[Source records]
※ ※ ※
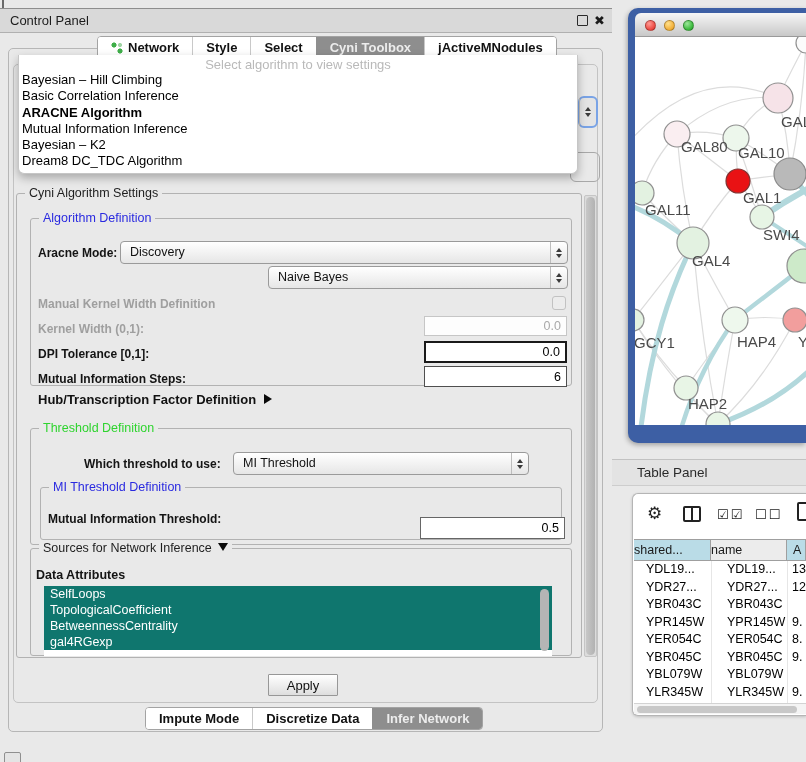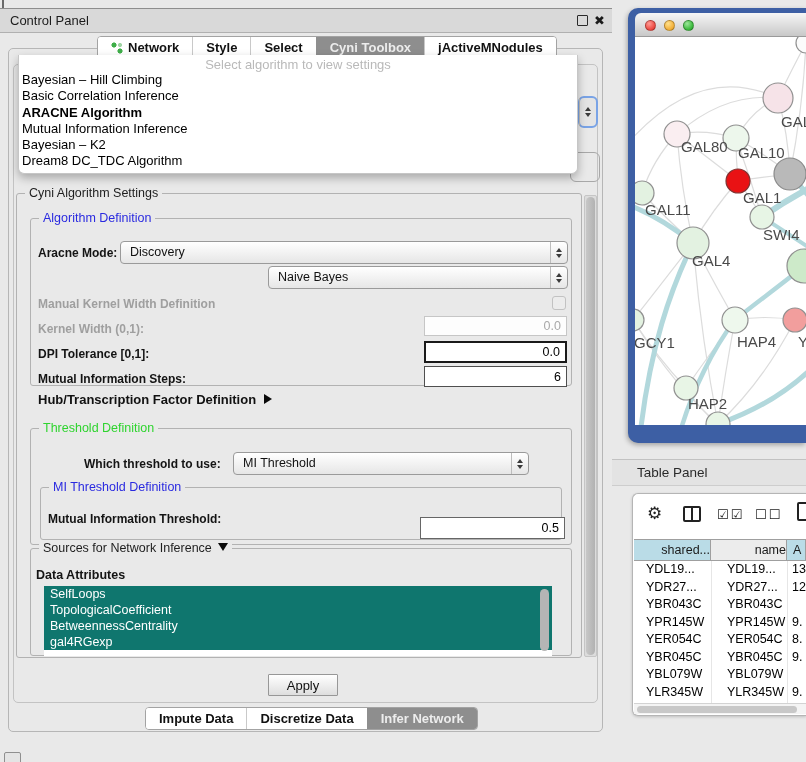"shared..." .hcell { text-align: right -> left }
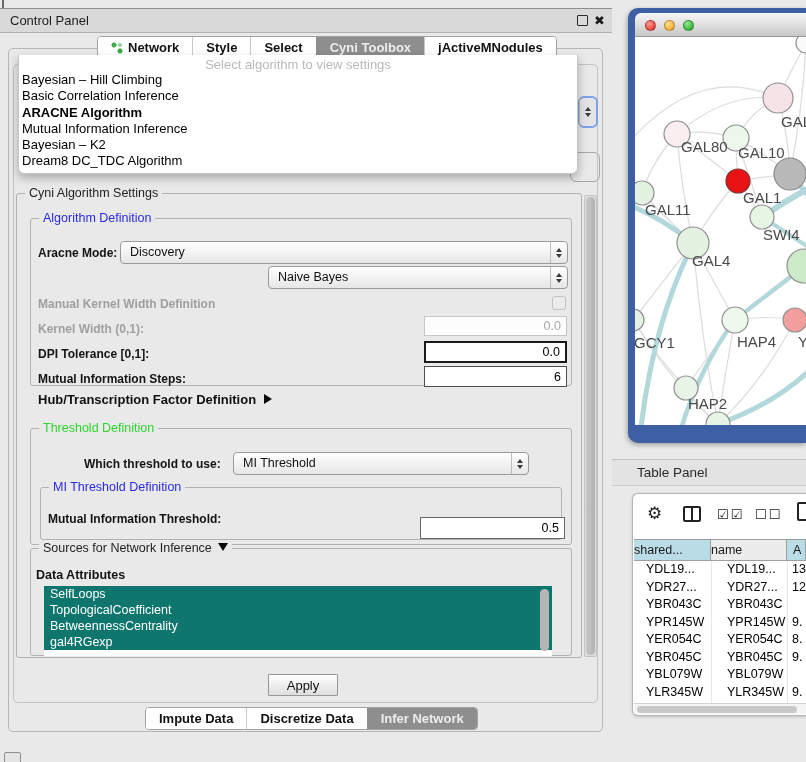"Impute Data" span { text: Data -> Mode }
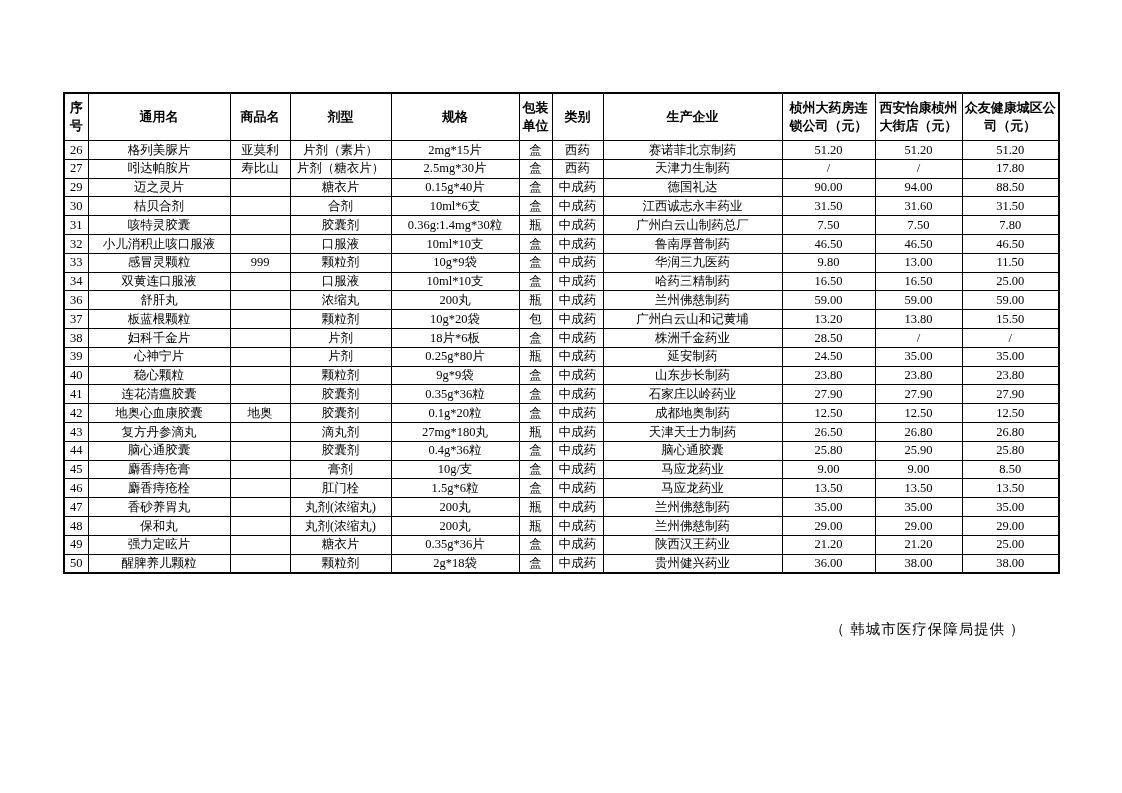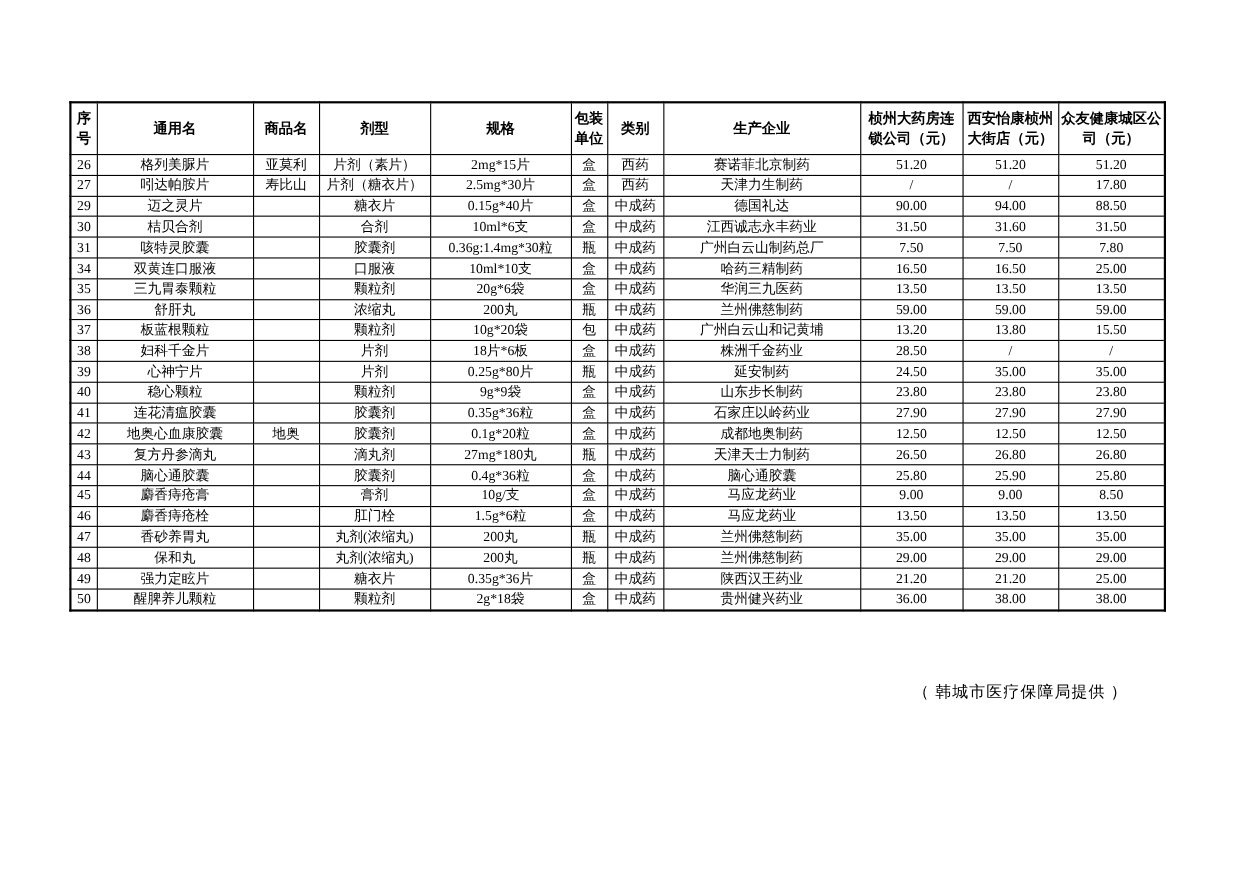"32" tr { html: none -> <tr> <td>32</td> <td>小儿消积止咳口服液</td> <td></td> <td>口服液</td> <td>10ml*10支</td> <td>盒</td> <td>中成药</td> <td>鲁南厚普制药</td> <td>46.50</td> <td>46.50</td> <td>46.50</td> </tr> }
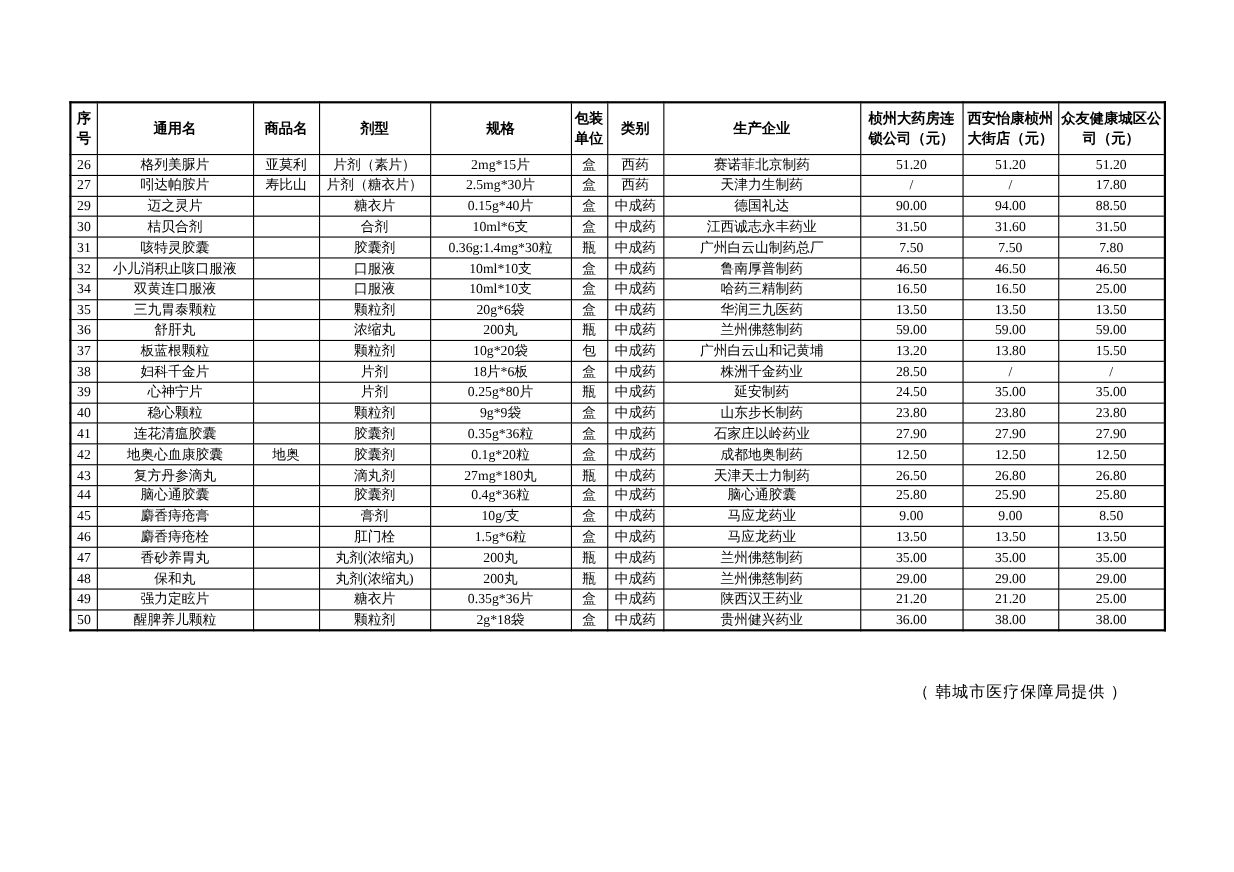"33" tr { html: none -> <tr> <td>33</td> <td>感冒灵颗粒</td> <td>999</td> <td>颗粒剂</td> <td>10g*9袋</td> <td>盒</td> <td>中成药</td> <td>华润三九医药</td> <td>9.80</td> <td>13.00</td> <td>11.50</td> </tr> }
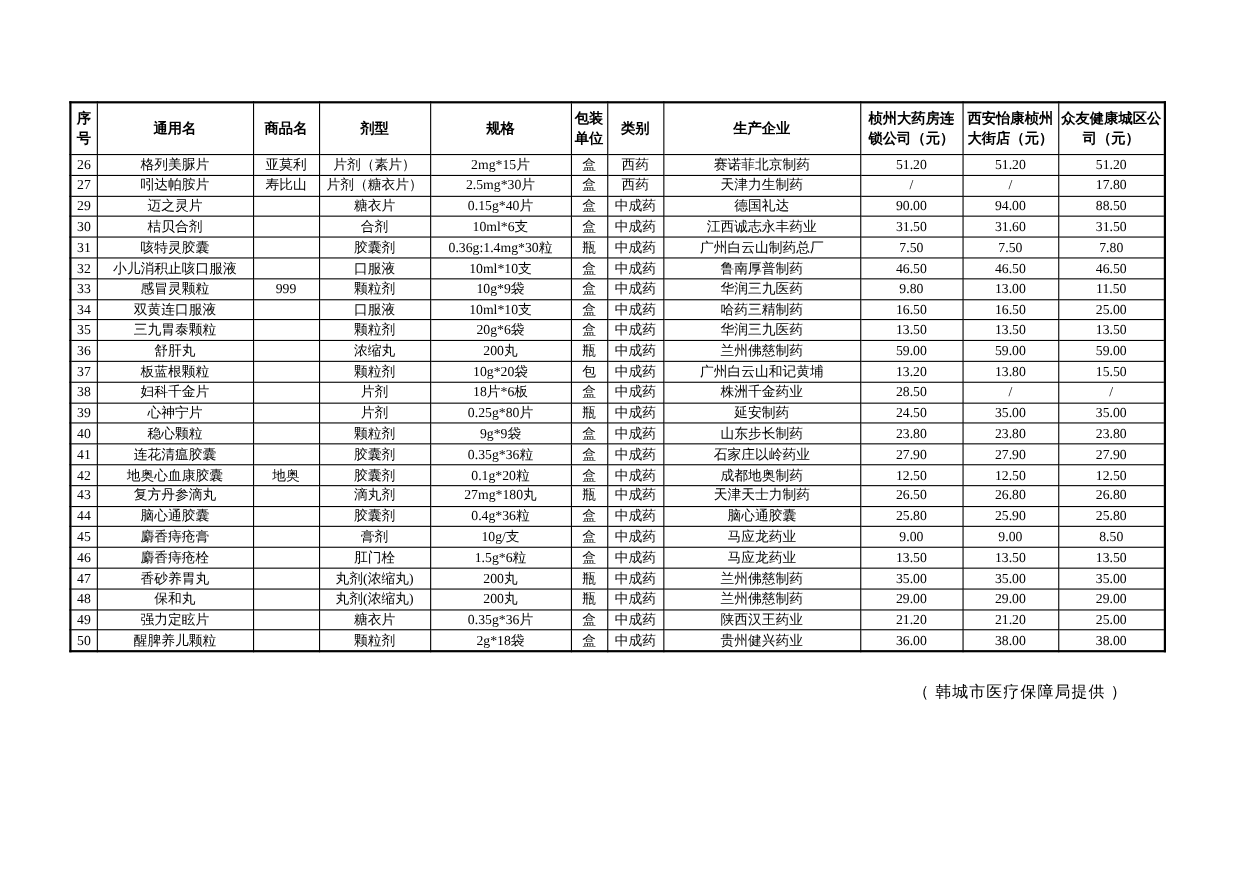"35" tr { html: <tr> <td>35</td> <td>三九胃泰颗粒</td> <td></td> <td>颗粒剂</td> <td>20g*6袋</td> <td>盒</td> <td>中成药</td> <td>华润三九医药</td> <td>13.50</td> <td>13.50</td> <td>13.50</td> </tr> -> none }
※ ※ ※
◆ EXERCISE: Your copy should begin at the line containing "text: Data ->" and end at the last line of the data above, matching each line exactly and holding no pictures.

◆ ANSWER SECTION:
"Impute Data" span { text: Data -> Mode }
"32" tr { html: none -> <tr> <td>32</td> <td>小儿消积止咳口服液</td> <td></td> <td>口服液</td> <td>10ml*10支</td> <td>盒</td> <td>中成药</td> <td>鲁南厚普制药</td> <td>46.50</td> <td>46.50</td> <td>46.50</td> </tr> }
"33" tr { html: none -> <tr> <td>33</td> <td>感冒灵颗粒</td> <td>999</td> <td>颗粒剂</td> <td>10g*9袋</td> <td>盒</td> <td>中成药</td> <td>华润三九医药</td> <td>9.80</td> <td>13.00</td> <td>11.50</td> </tr> }
"35" tr { html: <tr> <td>35</td> <td>三九胃泰颗粒</td> <td></td> <td>颗粒剂</td> <td>20g*6袋</td> <td>盒</td> <td>中成药</td> <td>华润三九医药</td> <td>13.50</td> <td>13.50</td> <td>13.50</td> </tr> -> none }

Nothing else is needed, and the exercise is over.